McDonald's Counts Calories On Its Menu
President Jan Fields announced the change on Sept. 12 in support of the company’s efforts to help the public make better informed choices.
“The transparency and availability of nutrition information enables consumers to make choices,” said Judith C. Rodriguez, a registered dietitian (R.D.), in McDonald’s press release.
Some states like New York have already mandated calorie counts on all restaurant menus, but McDonald’s is taking it a step further by taking it nationwide.
“That sounds like a good idea,” says Gennie Kim, R.D., “because before you have to ask for it [as a pamphlet], and you have to go over all the menu items and the fine printing.”
Now the number of calories in each item is prominently featured right next to the name on the menu panels.

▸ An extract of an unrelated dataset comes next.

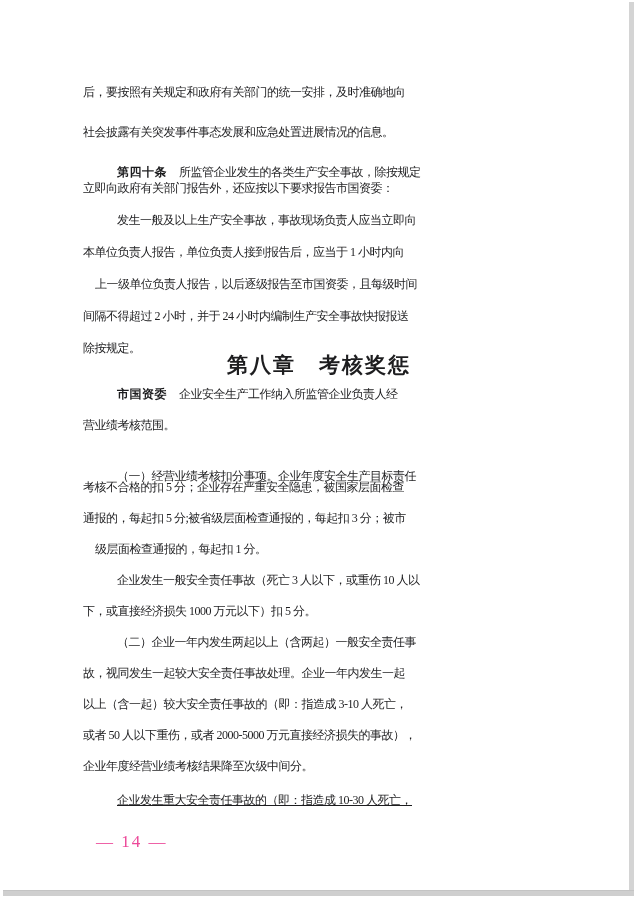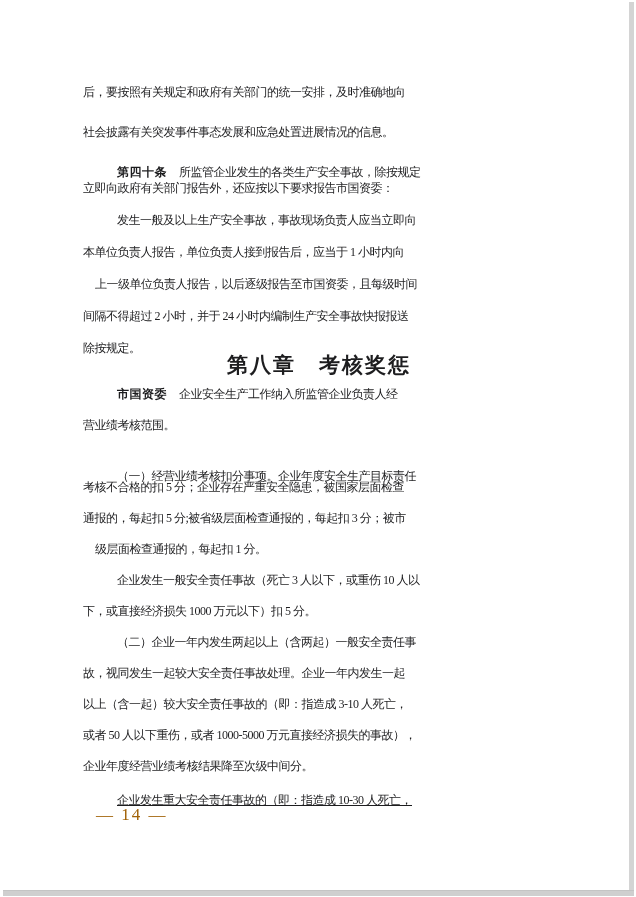"或者 50 人以下重伤，或者 1000-5000 万元直接经济损失的事故），" span { text: 1000-5000 -> 2000-5000 }
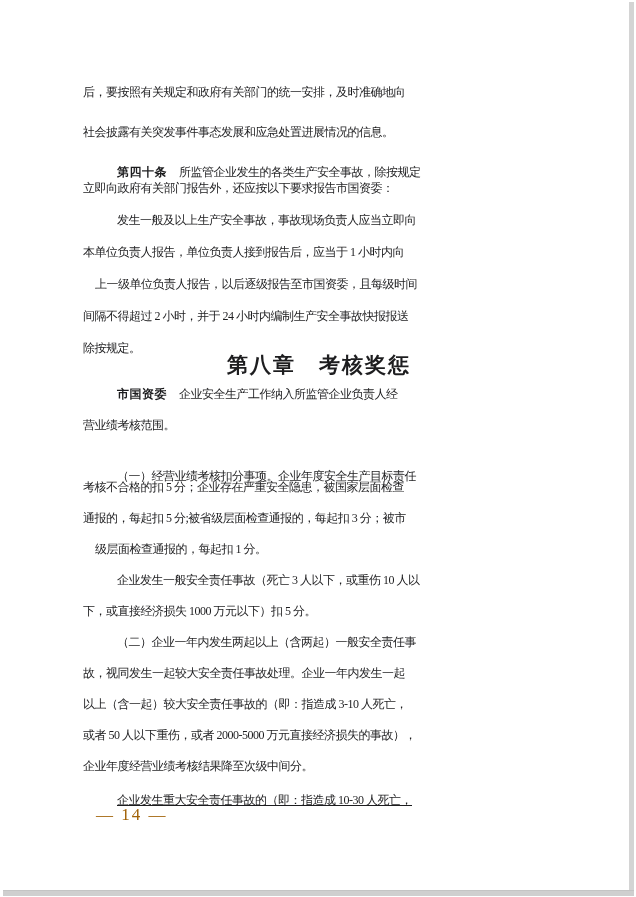"— 14 —" .page-number { color: #a16207 -> #ec4899; top: 803px -> 830px }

“It’s an excellent idea, well, because people need to know whether how much they’re eating, and quite often they’re just not aware of it,” says Diane Spurlock, an occasional McDonald’s customer.
One concern about the menu change may be that some patrons may not know what to do with the information. Will the average consumer know whether a 550 calorie Big Mac is too much or too little for their diet?
“They’re teaching it in schools now and young people would know,” says Kim. “It depends what population. I would say more educated people would know...low social economic groups wouldn’t know, and price would be important to them.”
Whether people can personally analyze this new nutrition information seems a moot point to most. The general consensus seems to be that adding calorie counts to McDonald’s menus is a good idea.
“People can finally see what they’re eating and what they’re putting into their bodies, and you know, not blame McDonald’s finally for their gaining weight,” says Alex Ortiz, with a McDonald’s takeout bag in hand. “Or maybe now they can blame McDonald’s for their gaining weight [laughs]. So I think it’s great.”